Data excerpts:
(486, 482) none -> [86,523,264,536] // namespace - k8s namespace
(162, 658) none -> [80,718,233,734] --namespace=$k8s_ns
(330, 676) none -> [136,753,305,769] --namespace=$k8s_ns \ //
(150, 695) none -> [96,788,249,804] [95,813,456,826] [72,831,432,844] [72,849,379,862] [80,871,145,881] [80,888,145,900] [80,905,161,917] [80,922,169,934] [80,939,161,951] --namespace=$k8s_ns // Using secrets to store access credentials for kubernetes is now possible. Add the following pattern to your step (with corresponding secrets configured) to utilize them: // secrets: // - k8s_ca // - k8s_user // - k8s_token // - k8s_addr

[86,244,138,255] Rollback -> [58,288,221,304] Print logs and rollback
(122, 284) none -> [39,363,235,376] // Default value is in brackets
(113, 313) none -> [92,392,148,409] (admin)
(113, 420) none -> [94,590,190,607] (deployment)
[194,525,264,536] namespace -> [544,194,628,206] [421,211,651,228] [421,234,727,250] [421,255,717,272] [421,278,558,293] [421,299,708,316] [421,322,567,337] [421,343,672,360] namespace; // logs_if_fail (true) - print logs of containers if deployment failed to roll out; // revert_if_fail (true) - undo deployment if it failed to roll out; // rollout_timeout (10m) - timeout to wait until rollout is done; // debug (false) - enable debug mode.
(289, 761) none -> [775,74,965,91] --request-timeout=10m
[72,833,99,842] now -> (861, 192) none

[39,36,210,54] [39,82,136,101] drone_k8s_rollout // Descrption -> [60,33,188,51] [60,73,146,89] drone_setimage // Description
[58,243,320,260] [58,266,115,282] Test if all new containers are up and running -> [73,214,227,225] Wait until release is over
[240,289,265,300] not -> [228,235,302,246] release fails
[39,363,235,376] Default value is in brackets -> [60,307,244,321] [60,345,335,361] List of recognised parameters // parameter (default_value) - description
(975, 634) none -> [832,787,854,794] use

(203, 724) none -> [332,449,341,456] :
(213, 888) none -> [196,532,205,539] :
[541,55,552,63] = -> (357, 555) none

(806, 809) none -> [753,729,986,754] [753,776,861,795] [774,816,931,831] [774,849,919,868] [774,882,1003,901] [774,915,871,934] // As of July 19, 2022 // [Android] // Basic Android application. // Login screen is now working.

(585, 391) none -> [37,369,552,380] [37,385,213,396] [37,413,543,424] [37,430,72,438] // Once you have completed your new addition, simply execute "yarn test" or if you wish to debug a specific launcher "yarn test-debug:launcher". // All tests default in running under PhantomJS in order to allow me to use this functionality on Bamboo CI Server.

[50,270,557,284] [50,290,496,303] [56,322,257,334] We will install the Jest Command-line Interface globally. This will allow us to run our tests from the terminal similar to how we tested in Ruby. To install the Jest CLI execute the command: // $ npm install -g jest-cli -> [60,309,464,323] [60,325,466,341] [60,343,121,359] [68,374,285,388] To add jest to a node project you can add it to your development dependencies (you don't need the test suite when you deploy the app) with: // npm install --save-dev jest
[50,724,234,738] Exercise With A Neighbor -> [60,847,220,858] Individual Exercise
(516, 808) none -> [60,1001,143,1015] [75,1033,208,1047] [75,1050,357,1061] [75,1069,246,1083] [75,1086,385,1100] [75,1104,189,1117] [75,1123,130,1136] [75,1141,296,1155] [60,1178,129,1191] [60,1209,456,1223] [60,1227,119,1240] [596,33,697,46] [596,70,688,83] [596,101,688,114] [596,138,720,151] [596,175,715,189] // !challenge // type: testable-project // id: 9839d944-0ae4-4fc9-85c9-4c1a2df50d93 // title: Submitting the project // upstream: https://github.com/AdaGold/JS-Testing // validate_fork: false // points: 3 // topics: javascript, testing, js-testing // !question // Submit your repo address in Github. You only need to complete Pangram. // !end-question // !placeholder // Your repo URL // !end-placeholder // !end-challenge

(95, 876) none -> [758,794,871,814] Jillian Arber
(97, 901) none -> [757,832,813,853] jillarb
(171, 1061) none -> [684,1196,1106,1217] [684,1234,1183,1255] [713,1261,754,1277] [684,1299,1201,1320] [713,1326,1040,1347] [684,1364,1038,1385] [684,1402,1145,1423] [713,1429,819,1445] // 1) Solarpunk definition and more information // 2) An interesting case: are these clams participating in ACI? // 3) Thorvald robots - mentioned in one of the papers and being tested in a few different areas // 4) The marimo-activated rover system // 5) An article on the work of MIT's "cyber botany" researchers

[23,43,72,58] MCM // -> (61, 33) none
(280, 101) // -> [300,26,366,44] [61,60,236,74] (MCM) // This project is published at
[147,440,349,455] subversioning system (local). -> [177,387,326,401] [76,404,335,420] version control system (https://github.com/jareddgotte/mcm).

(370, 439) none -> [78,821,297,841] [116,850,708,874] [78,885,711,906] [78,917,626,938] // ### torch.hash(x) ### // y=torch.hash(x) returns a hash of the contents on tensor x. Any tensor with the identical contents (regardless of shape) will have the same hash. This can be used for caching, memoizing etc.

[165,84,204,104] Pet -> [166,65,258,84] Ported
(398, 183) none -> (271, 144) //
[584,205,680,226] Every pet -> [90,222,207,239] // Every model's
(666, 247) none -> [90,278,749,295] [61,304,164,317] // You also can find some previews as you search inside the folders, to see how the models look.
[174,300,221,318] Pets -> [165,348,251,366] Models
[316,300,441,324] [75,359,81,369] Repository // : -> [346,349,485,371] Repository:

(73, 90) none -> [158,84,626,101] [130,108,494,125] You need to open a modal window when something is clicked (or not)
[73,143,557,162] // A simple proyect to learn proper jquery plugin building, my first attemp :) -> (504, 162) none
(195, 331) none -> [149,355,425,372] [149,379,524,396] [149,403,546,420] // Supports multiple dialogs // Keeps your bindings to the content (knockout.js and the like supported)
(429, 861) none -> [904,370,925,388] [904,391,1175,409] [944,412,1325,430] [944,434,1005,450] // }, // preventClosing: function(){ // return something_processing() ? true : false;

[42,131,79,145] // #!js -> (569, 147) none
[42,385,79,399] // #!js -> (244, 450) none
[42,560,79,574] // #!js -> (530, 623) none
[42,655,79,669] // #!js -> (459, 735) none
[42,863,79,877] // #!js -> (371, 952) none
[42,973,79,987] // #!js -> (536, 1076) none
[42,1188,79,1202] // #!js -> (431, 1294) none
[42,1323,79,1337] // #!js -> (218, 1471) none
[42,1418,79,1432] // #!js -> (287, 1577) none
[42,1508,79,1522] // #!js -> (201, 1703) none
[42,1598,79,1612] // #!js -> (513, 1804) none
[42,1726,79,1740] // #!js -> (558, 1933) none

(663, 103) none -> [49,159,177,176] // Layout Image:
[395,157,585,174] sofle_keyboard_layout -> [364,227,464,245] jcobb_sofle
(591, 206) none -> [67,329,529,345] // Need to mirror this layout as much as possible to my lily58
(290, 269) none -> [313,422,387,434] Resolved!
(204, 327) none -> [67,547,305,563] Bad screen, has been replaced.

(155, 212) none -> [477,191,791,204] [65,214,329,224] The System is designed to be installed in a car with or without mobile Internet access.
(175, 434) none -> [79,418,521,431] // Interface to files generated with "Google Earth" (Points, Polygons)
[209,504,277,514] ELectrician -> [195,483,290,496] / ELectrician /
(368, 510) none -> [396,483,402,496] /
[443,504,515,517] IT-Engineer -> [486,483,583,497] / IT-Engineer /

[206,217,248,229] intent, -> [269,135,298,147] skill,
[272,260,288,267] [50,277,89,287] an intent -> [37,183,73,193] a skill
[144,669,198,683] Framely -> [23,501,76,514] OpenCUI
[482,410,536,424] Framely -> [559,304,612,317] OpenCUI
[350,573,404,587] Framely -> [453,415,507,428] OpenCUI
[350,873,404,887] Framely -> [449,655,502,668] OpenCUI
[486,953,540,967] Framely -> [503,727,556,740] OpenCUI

### Work request
Your response needs to restate the lines above exactly.

### Answer to the exercise
(486, 482) none -> [86,523,264,536] // namespace - k8s namespace
(162, 658) none -> [80,718,233,734] --namespace=$k8s_ns
(330, 676) none -> [136,753,305,769] --namespace=$k8s_ns \ //
(150, 695) none -> [96,788,249,804] [95,813,456,826] [72,831,432,844] [72,849,379,862] [80,871,145,881] [80,888,145,900] [80,905,161,917] [80,922,169,934] [80,939,161,951] --namespace=$k8s_ns // Using secrets to store access credentials for kubernetes is now possible. Add the following pattern to your step (with corresponding secrets configured) to utilize them: // secrets: // - k8s_ca // - k8s_user // - k8s_token // - k8s_addr

[86,244,138,255] Rollback -> [58,288,221,304] Print logs and rollback
(122, 284) none -> [39,363,235,376] // Default value is in brackets
(113, 313) none -> [92,392,148,409] (admin)
(113, 420) none -> [94,590,190,607] (deployment)
[194,525,264,536] namespace -> [544,194,628,206] [421,211,651,228] [421,234,727,250] [421,255,717,272] [421,278,558,293] [421,299,708,316] [421,322,567,337] [421,343,672,360] namespace; // logs_if_fail (true) - print logs of containers if deployment failed to roll out; // revert_if_fail (true) - undo deployment if it failed to roll out; // rollout_timeout (10m) - timeout to wait until rollout is done; // debug (false) - enable debug mode.
(289, 761) none -> [775,74,965,91] --request-timeout=10m
[72,833,99,842] now -> (861, 192) none

[39,36,210,54] [39,82,136,101] drone_k8s_rollout // Descrption -> [60,33,188,51] [60,73,146,89] drone_setimage // Description
[58,243,320,260] [58,266,115,282] Test if all new containers are up and running -> [73,214,227,225] Wait until release is over
[240,289,265,300] not -> [228,235,302,246] release fails
[39,363,235,376] Default value is in brackets -> [60,307,244,321] [60,345,335,361] List of recognised parameters // parameter (default_value) - description
(975, 634) none -> [832,787,854,794] use

(203, 724) none -> [332,449,341,456] :
(213, 888) none -> [196,532,205,539] :
[541,55,552,63] = -> (357, 555) none

(806, 809) none -> [753,729,986,754] [753,776,861,795] [774,816,931,831] [774,849,919,868] [774,882,1003,901] [774,915,871,934] // As of July 19, 2022 // [Android] // Basic Android application. // Login screen is now working.

(585, 391) none -> [37,369,552,380] [37,385,213,396] [37,413,543,424] [37,430,72,438] // Once you have completed your new addition, simply execute "yarn test" or if you wish to debug a specific launcher "yarn test-debug:launcher". // All tests default in running under PhantomJS in order to allow me to use this functionality on Bamboo CI Server.

[50,270,557,284] [50,290,496,303] [56,322,257,334] We will install the Jest Command-line Interface globally. This will allow us to run our tests from the terminal similar to how we tested in Ruby. To install the Jest CLI execute the command: // $ npm install -g jest-cli -> [60,309,464,323] [60,325,466,341] [60,343,121,359] [68,374,285,388] To add jest to a node project you can add it to your development dependencies (you don't need the test suite when you deploy the app) with: // npm install --save-dev jest
[50,724,234,738] Exercise With A Neighbor -> [60,847,220,858] Individual Exercise
(516, 808) none -> [60,1001,143,1015] [75,1033,208,1047] [75,1050,357,1061] [75,1069,246,1083] [75,1086,385,1100] [75,1104,189,1117] [75,1123,130,1136] [75,1141,296,1155] [60,1178,129,1191] [60,1209,456,1223] [60,1227,119,1240] [596,33,697,46] [596,70,688,83] [596,101,688,114] [596,138,720,151] [596,175,715,189] // !challenge // type: testable-project // id: 9839d944-0ae4-4fc9-85c9-4c1a2df50d93 // title: Submitting the project // upstream: https://github.com/AdaGold/JS-Testing // validate_fork: false // points: 3 // topics: javascript, testing, js-testing // !question // Submit your repo address in Github. You only need to complete Pangram. // !end-question // !placeholder // Your repo URL // !end-placeholder // !end-challenge

(95, 876) none -> [758,794,871,814] Jillian Arber
(97, 901) none -> [757,832,813,853] jillarb
(171, 1061) none -> [684,1196,1106,1217] [684,1234,1183,1255] [713,1261,754,1277] [684,1299,1201,1320] [713,1326,1040,1347] [684,1364,1038,1385] [684,1402,1145,1423] [713,1429,819,1445] // 1) Solarpunk definition and more information // 2) An interesting case: are these clams participating in ACI? // 3) Thorvald robots - mentioned in one of the papers and being tested in a few different areas // 4) The marimo-activated rover system // 5) An article on the work of MIT's "cyber botany" researchers

[23,43,72,58] MCM // -> (61, 33) none
(280, 101) // -> [300,26,366,44] [61,60,236,74] (MCM) // This project is published at
[147,440,349,455] subversioning system (local). -> [177,387,326,401] [76,404,335,420] version control system (https://github.com/jareddgotte/mcm).

(370, 439) none -> [78,821,297,841] [116,850,708,874] [78,885,711,906] [78,917,626,938] // ### torch.hash(x) ### // y=torch.hash(x) returns a hash of the contents on tensor x. Any tensor with the identical contents (regardless of shape) will have the same hash. This can be used for caching, memoizing etc.

[165,84,204,104] Pet -> [166,65,258,84] Ported
(398, 183) none -> (271, 144) //
[584,205,680,226] Every pet -> [90,222,207,239] // Every model's
(666, 247) none -> [90,278,749,295] [61,304,164,317] // You also can find some previews as you search inside the folders, to see how the models look.
[174,300,221,318] Pets -> [165,348,251,366] Models
[316,300,441,324] [75,359,81,369] Repository // : -> [346,349,485,371] Repository:

(73, 90) none -> [158,84,626,101] [130,108,494,125] You need to open a modal window when something is clicked (or not)
[73,143,557,162] // A simple proyect to learn proper jquery plugin building, my first attemp :) -> (504, 162) none
(195, 331) none -> [149,355,425,372] [149,379,524,396] [149,403,546,420] // Supports multiple dialogs // Keeps your bindings to the content (knockout.js and the like supported)
(429, 861) none -> [904,370,925,388] [904,391,1175,409] [944,412,1325,430] [944,434,1005,450] // }, // preventClosing: function(){ // return something_processing() ? true : false;

[42,131,79,145] // #!js -> (569, 147) none
[42,385,79,399] // #!js -> (244, 450) none
[42,560,79,574] // #!js -> (530, 623) none
[42,655,79,669] // #!js -> (459, 735) none
[42,863,79,877] // #!js -> (371, 952) none
[42,973,79,987] // #!js -> (536, 1076) none
[42,1188,79,1202] // #!js -> (431, 1294) none
[42,1323,79,1337] // #!js -> (218, 1471) none
[42,1418,79,1432] // #!js -> (287, 1577) none
[42,1508,79,1522] // #!js -> (201, 1703) none
[42,1598,79,1612] // #!js -> (513, 1804) none
[42,1726,79,1740] // #!js -> (558, 1933) none

(663, 103) none -> [49,159,177,176] // Layout Image:
[395,157,585,174] sofle_keyboard_layout -> [364,227,464,245] jcobb_sofle
(591, 206) none -> [67,329,529,345] // Need to mirror this layout as much as possible to my lily58
(290, 269) none -> [313,422,387,434] Resolved!
(204, 327) none -> [67,547,305,563] Bad screen, has been replaced.

(155, 212) none -> [477,191,791,204] [65,214,329,224] The System is designed to be installed in a car with or without mobile Internet access.
(175, 434) none -> [79,418,521,431] // Interface to files generated with "Google Earth" (Points, Polygons)
[209,504,277,514] ELectrician -> [195,483,290,496] / ELectrician /
(368, 510) none -> [396,483,402,496] /
[443,504,515,517] IT-Engineer -> [486,483,583,497] / IT-Engineer /

[206,217,248,229] intent, -> [269,135,298,147] skill,
[272,260,288,267] [50,277,89,287] an intent -> [37,183,73,193] a skill
[144,669,198,683] Framely -> [23,501,76,514] OpenCUI
[482,410,536,424] Framely -> [559,304,612,317] OpenCUI
[350,573,404,587] Framely -> [453,415,507,428] OpenCUI
[350,873,404,887] Framely -> [449,655,502,668] OpenCUI
[486,953,540,967] Framely -> [503,727,556,740] OpenCUI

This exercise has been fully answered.